### ASSIGNED TASK
Please print, word for word, every line from the one that contains "MAL4392 Jackson Southernaires" through the last line of the records, and nothing else.

____________________

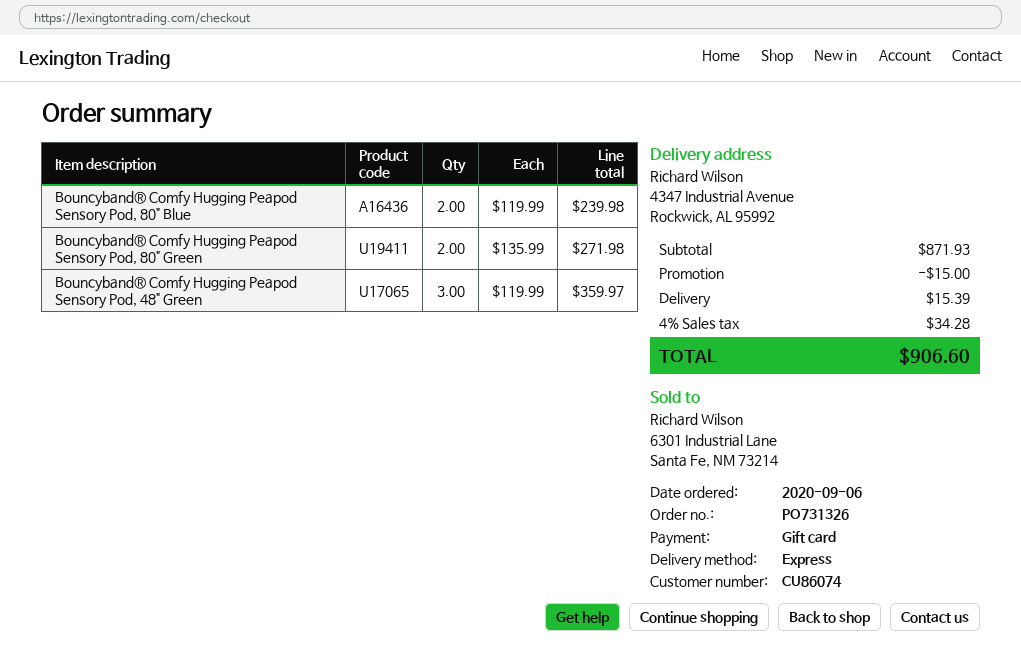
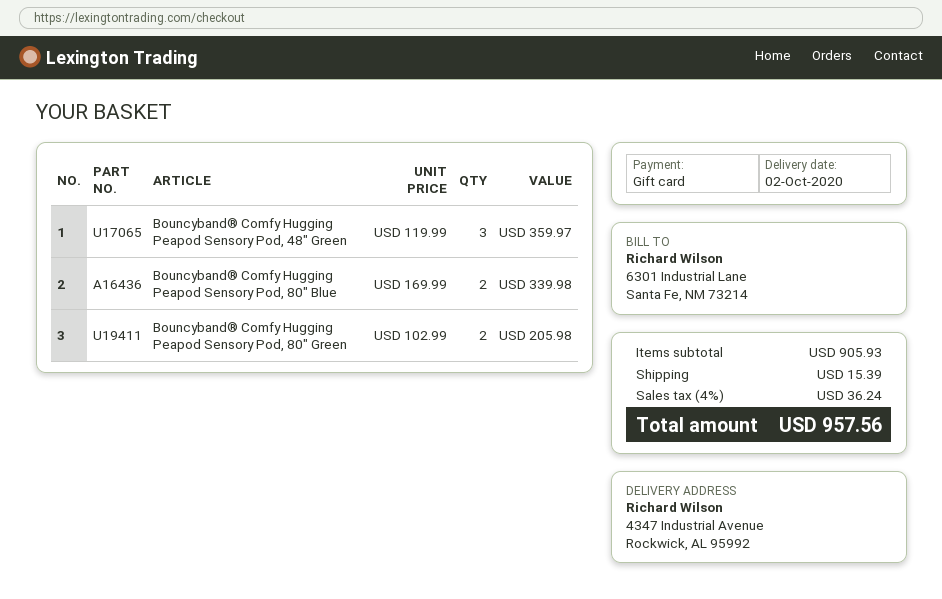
Bouncyband® Comfy Hugging Peapod Sensory Pod, 80" Blue: 2 x 119.99 = 239.98 -> 2 x 169.99 = 339.98
Bouncyband® Comfy Hugging Peapod Sensory Pod, 80" Green: 2 x 135.99 = 271.98 -> 2 x 102.99 = 205.98
subtotal: 871.93 -> 905.93
discount: 15.00 -> none
tax: 4% = 34.28 -> 4% = 36.24
total: 906.60 -> 957.56

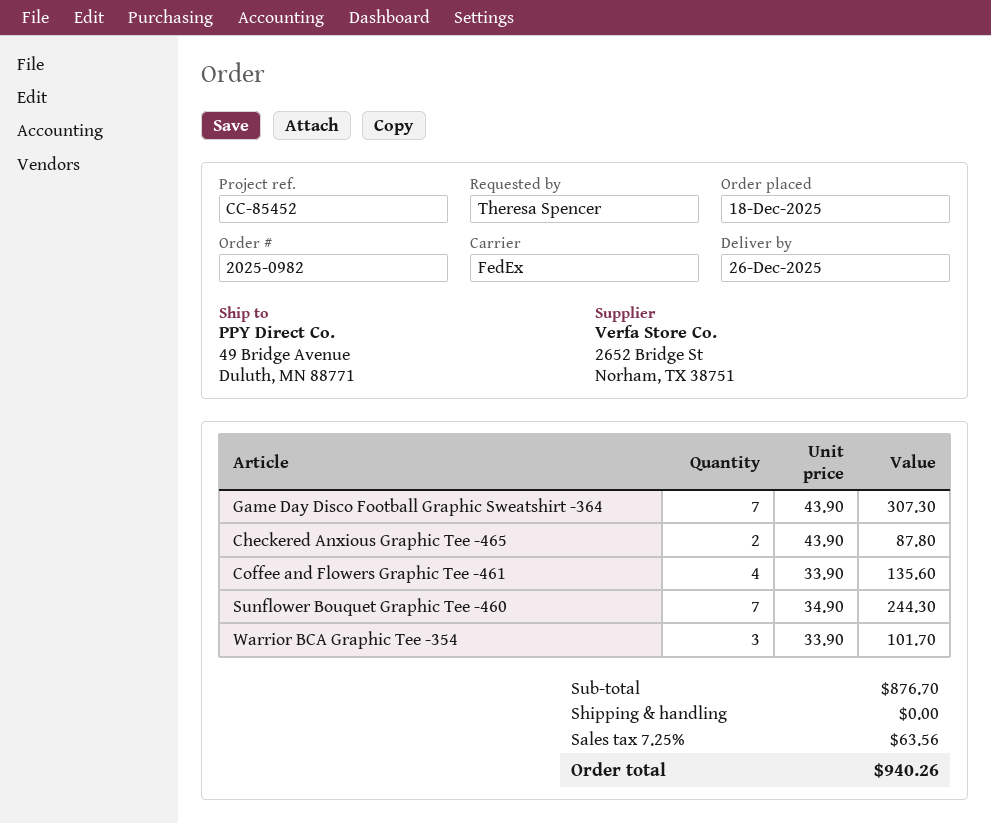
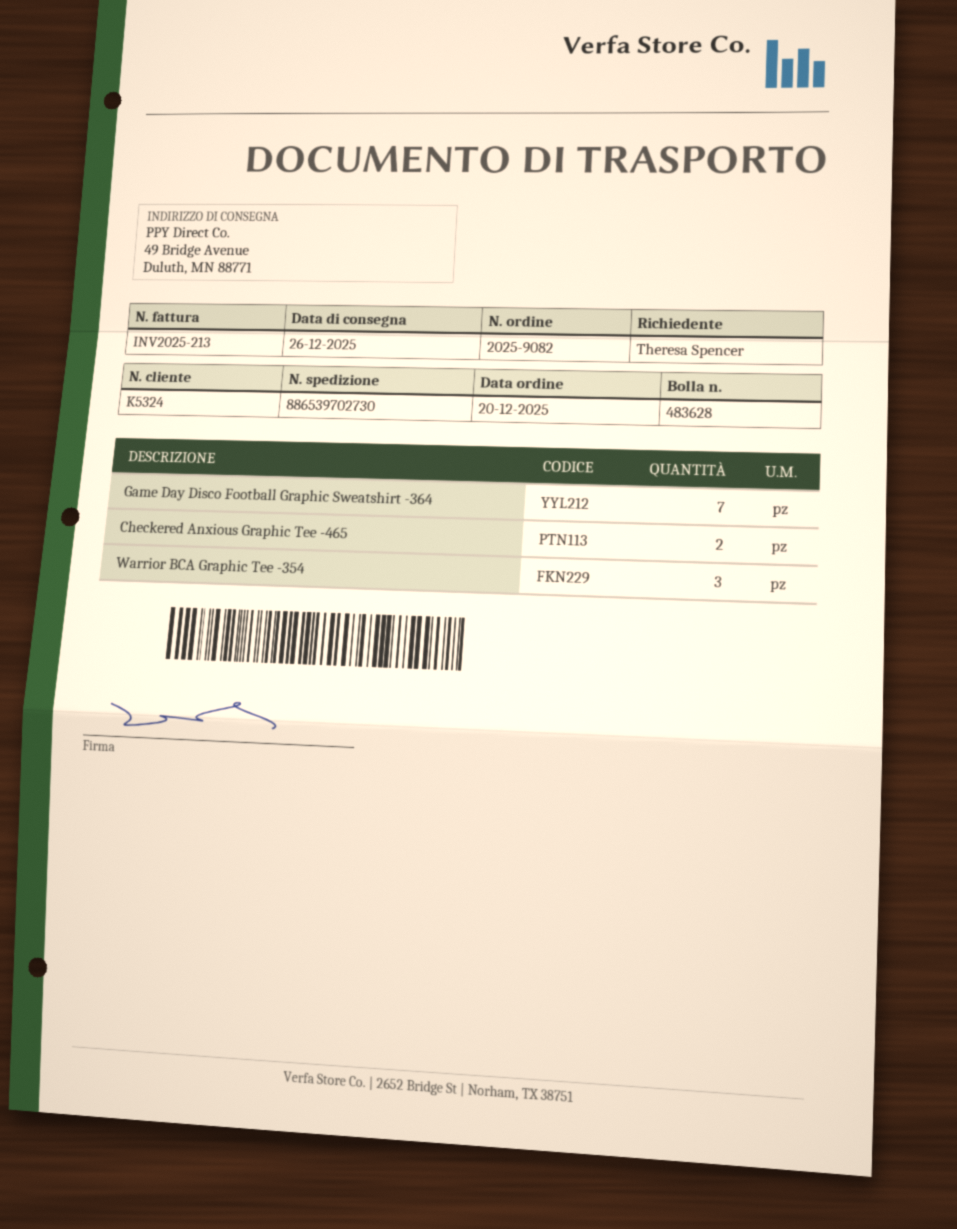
order number: 2025-0982 -> 2025-9082
order date: 2025-12-18 -> 2025-12-20
Coffee and Flowers Graphic Tee -461: 4 -> none
Sunflower Bouquet Graphic Tee -460: 7 -> none

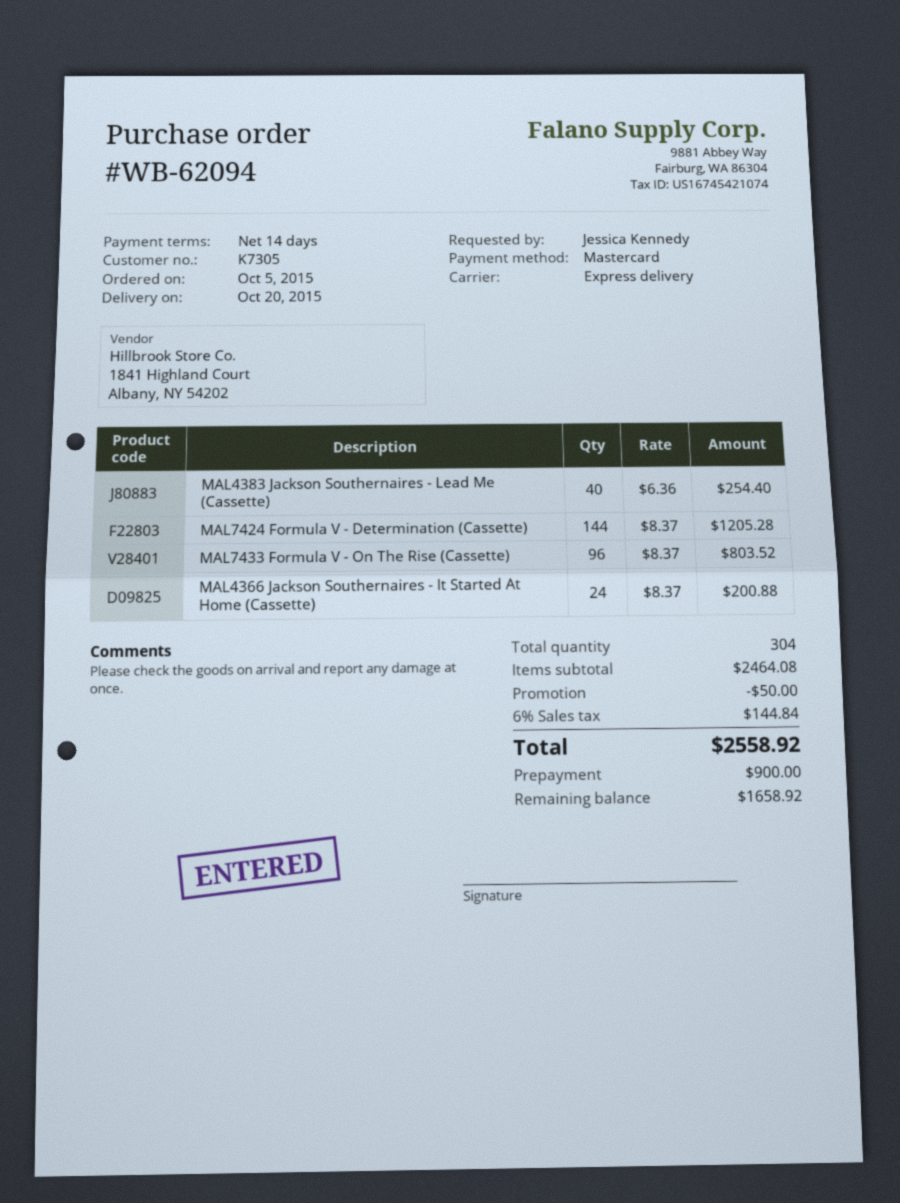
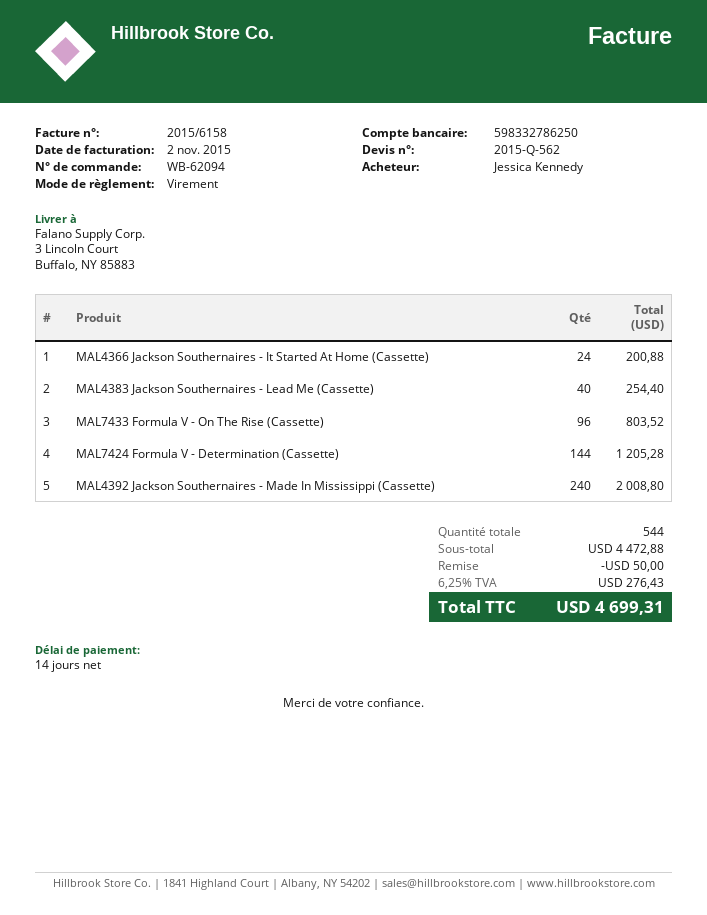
payment method: Mastercard -> bank transfer
MAL4392 Jackson Southernaires - Made In Mississippi (Cassette): none -> 240 for 2008.80
total quantity: 304 -> 544
subtotal: 2464.08 -> 4472.88
tax: 6% = 144.84 -> 6.25% = 276.43
total: 2558.92 -> 4699.31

____________________

### REPLY
MAL4392 Jackson Southernaires - Made In Mississippi (Cassette): none -> 240 for 2008.80
total quantity: 304 -> 544
subtotal: 2464.08 -> 4472.88
tax: 6% = 144.84 -> 6.25% = 276.43
total: 2558.92 -> 4699.31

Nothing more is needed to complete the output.